■ Directions
Every entry below should be restated word for word, except for its images.
*** Task inputs Section Begins ***
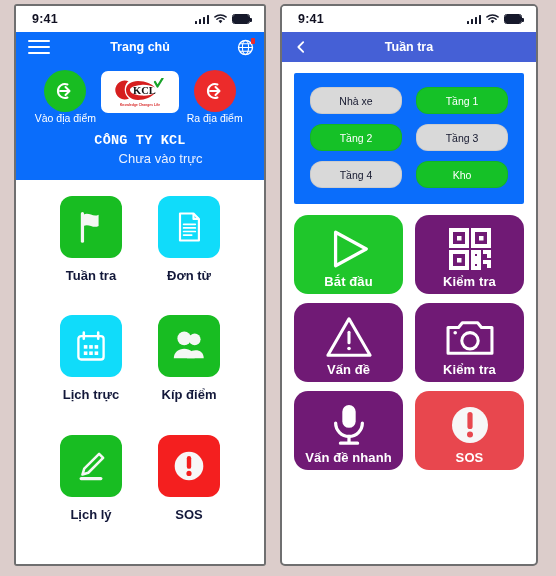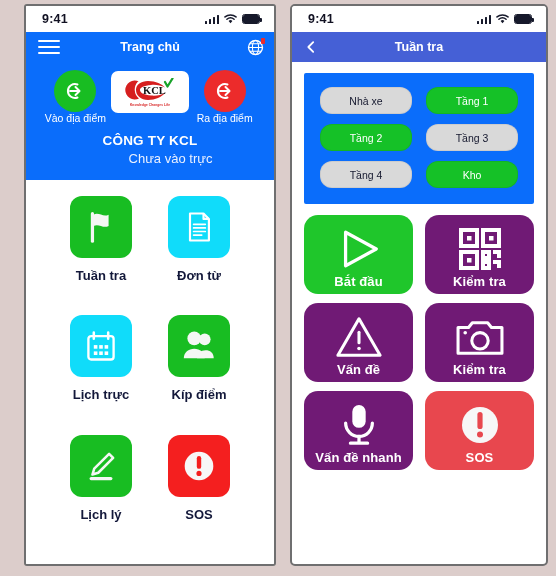--- a/index.html
+++ b/index.html
@@ -14,7 +14,7 @@
     width: 545px; height: 576px;
     display: flex;
     gap: 14px;
-    padding: 4px 8px 10px 24px;
+    padding: 4px 8px 10px 14px;
   }
 
   

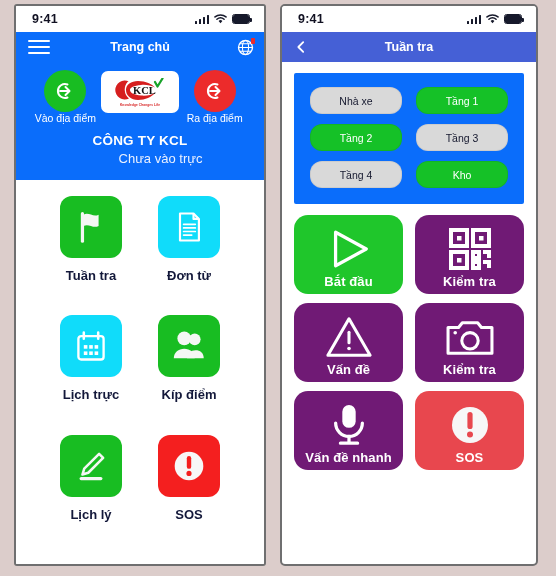--- a/index.html
+++ b/index.html
@@ -117,7 +117,7 @@
     text-align:center;
     padding: 9px 0 14px;
   }
-  .company-name { font-size: 13.5px; font-weight: bold; color: #fff; letter-spacing: .2px; }
+  .company-name { font-size: 13.5px; font-weight: bold; color: #fff; letter-spacing: .2px; font-family: Liberation Mono, monospace; }
   .company-sub { font-size: 13px; color: #eaf1ff; margin-top: 3px; margin-left: 41px; }
 
   

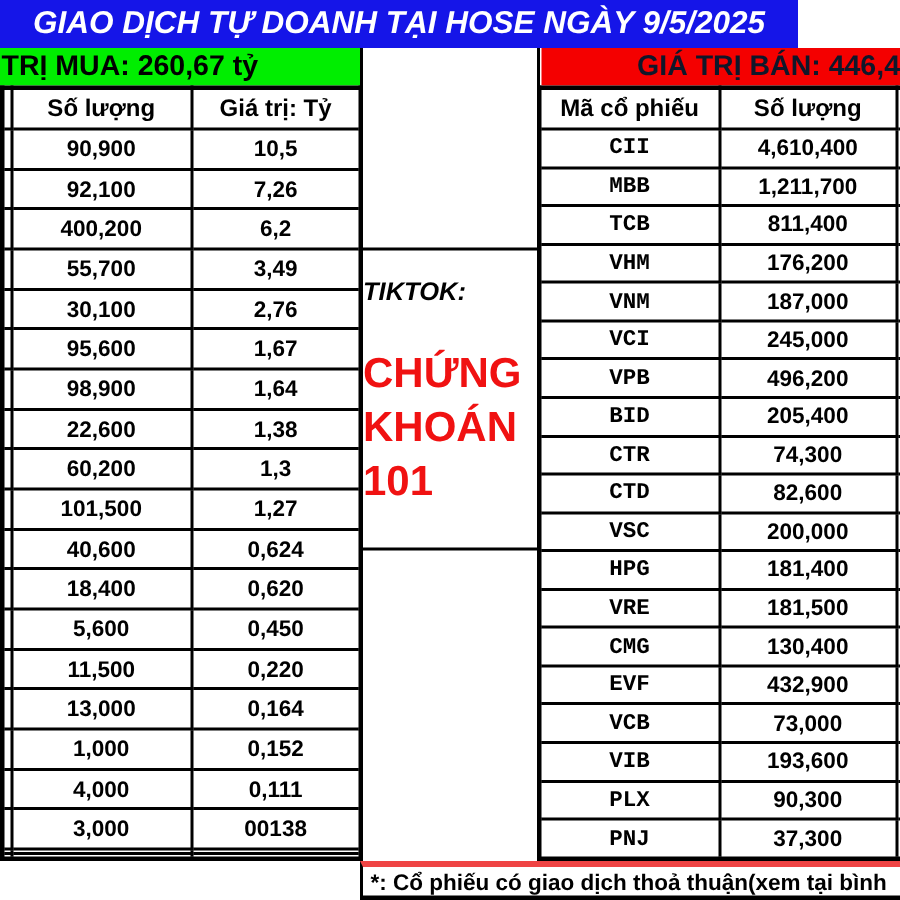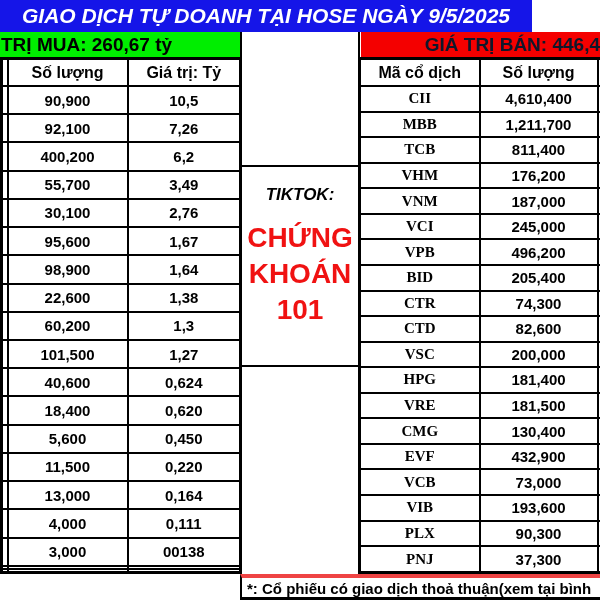--- a/index.html
+++ b/index.html
@@ -191,7 +191,7 @@
       </colgroup>
     <tbody>
         <tr>
-      <th>Mã cổ dịch</th>
+      <th>Mã cổ phiếu</th>
       <th>Số lượng</th>
       <th></th>
     </tr>

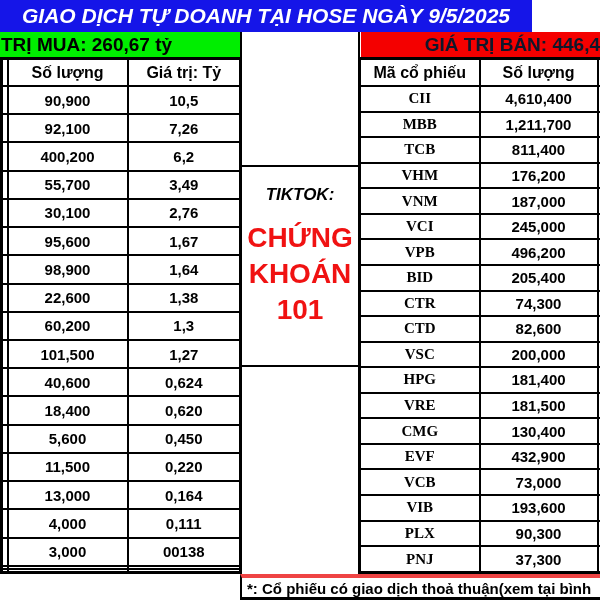--- a/index.html
+++ b/index.html
@@ -37,7 +37,7 @@
   }
   .data-table th { font-size:16px; height:25px;margin-top:40px; }
   .data-table td { font-size:15px; }
-  td.code { font-family:Liberation Serif, serif; font-size:15px; }
+  td.code { font-family:Liberation Mono, monospace; font-size:15px; }
   .center-panel {
     position:absolute; left:240px; top:32px; width:120px; height:542px;
     box-sizing:border-box; background:#ffffff;

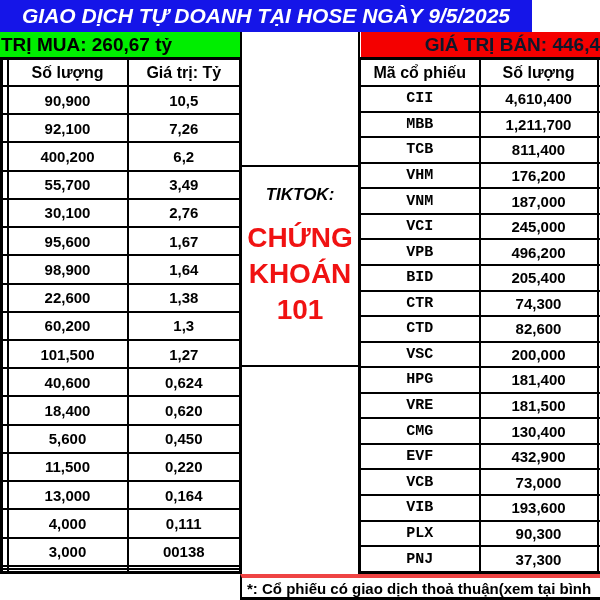--- a/index.html
+++ b/index.html
@@ -47,7 +47,6 @@
   .tiktok-cell {
     height:202px; box-sizing:border-box;
     border-top:2px solid #000; border-bottom:2px solid #000;
-    text-align:center;
   }
   .tiktok-label {
     padding-top:18px; color:#000; font-weight:bold; font-style:italic;

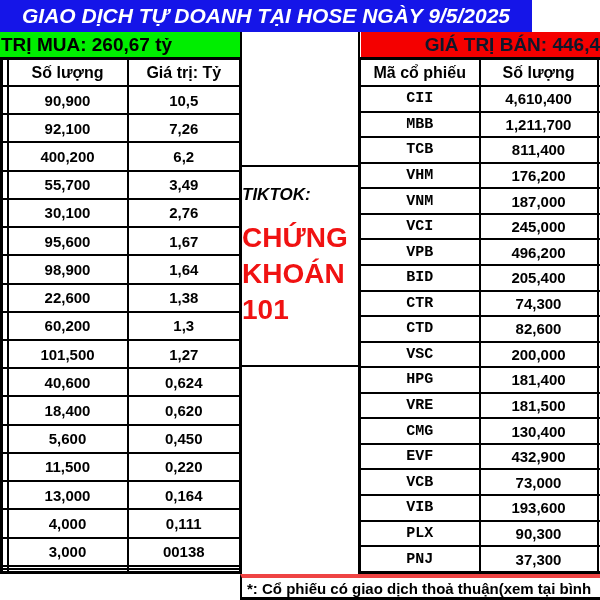--- a/index.html
+++ b/index.html
@@ -52,7 +52,7 @@
     padding-top:18px; color:#000; font-weight:bold; font-style:italic;
     font-size:17px;
   }
-  .channel-name { margin-top:15px; color:#f01212; font-weight:bold;
+  .channel-name { margin-top:26px; color:#f01212; font-weight:bold;
     font-size:28px; line-height:36px; }
   .footnote-bar {
     position:absolute; left:240px; top:574px; width:360px; height:26px;

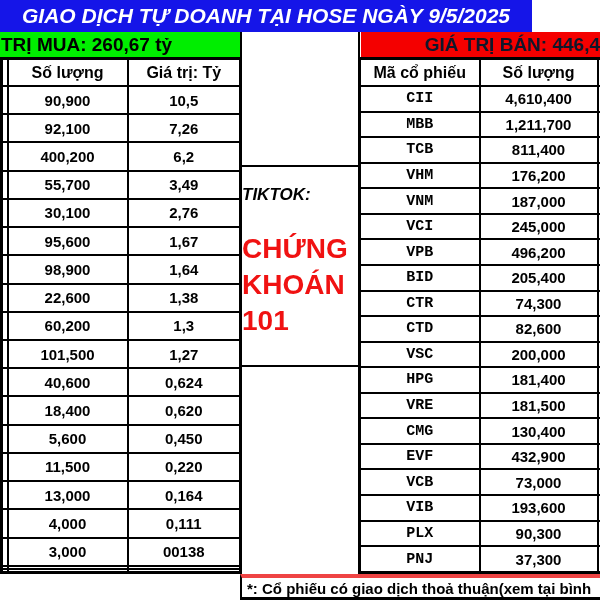--- a/index.html
+++ b/index.html
@@ -161,6 +161,11 @@
         </tr>
     <tr>
           <td></td>
+          <td>1,000</td>
+          <td>0,152</td>
+        </tr>
+    <tr>
+          <td></td>
           <td>4,000</td>
           <td>0,111</td>
         </tr>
*** Task inputs Section Ends ***
■ Solution to the exercise
--- a/index.html
+++ b/index.html
@@ -14,7 +14,7 @@
     width: 545px; height: 576px;
     display: flex;
     gap: 14px;
-    padding: 4px 8px 10px 24px;
+    padding: 4px 8px 10px 14px;
   }
 
   

--- a/index.html
+++ b/index.html
@@ -117,7 +117,7 @@
     text-align:center;
     padding: 9px 0 14px;
   }
-  .company-name { font-size: 13.5px; font-weight: bold; color: #fff; letter-spacing: .2px; }
+  .company-name { font-size: 13.5px; font-weight: bold; color: #fff; letter-spacing: .2px; font-family: Liberation Mono, monospace; }
   .company-sub { font-size: 13px; color: #eaf1ff; margin-top: 3px; margin-left: 41px; }
 
   

--- a/index.html
+++ b/index.html
@@ -191,7 +191,7 @@
       </colgroup>
     <tbody>
         <tr>
-      <th>Mã cổ dịch</th>
+      <th>Mã cổ phiếu</th>
       <th>Số lượng</th>
       <th></th>
     </tr>

--- a/index.html
+++ b/index.html
@@ -37,7 +37,7 @@
   }
   .data-table th { font-size:16px; height:25px;margin-top:40px; }
   .data-table td { font-size:15px; }
-  td.code { font-family:Liberation Serif, serif; font-size:15px; }
+  td.code { font-family:Liberation Mono, monospace; font-size:15px; }
   .center-panel {
     position:absolute; left:240px; top:32px; width:120px; height:542px;
     box-sizing:border-box; background:#ffffff;

--- a/index.html
+++ b/index.html
@@ -47,7 +47,6 @@
   .tiktok-cell {
     height:202px; box-sizing:border-box;
     border-top:2px solid #000; border-bottom:2px solid #000;
-    text-align:center;
   }
   .tiktok-label {
     padding-top:18px; color:#000; font-weight:bold; font-style:italic;

--- a/index.html
+++ b/index.html
@@ -52,7 +52,7 @@
     padding-top:18px; color:#000; font-weight:bold; font-style:italic;
     font-size:17px;
   }
-  .channel-name { margin-top:15px; color:#f01212; font-weight:bold;
+  .channel-name { margin-top:26px; color:#f01212; font-weight:bold;
     font-size:28px; line-height:36px; }
   .footnote-bar {
     position:absolute; left:240px; top:574px; width:360px; height:26px;

--- a/index.html
+++ b/index.html
@@ -161,6 +161,11 @@
         </tr>
     <tr>
           <td></td>
+          <td>1,000</td>
+          <td>0,152</td>
+        </tr>
+    <tr>
+          <td></td>
           <td>4,000</td>
           <td>0,111</td>
         </tr>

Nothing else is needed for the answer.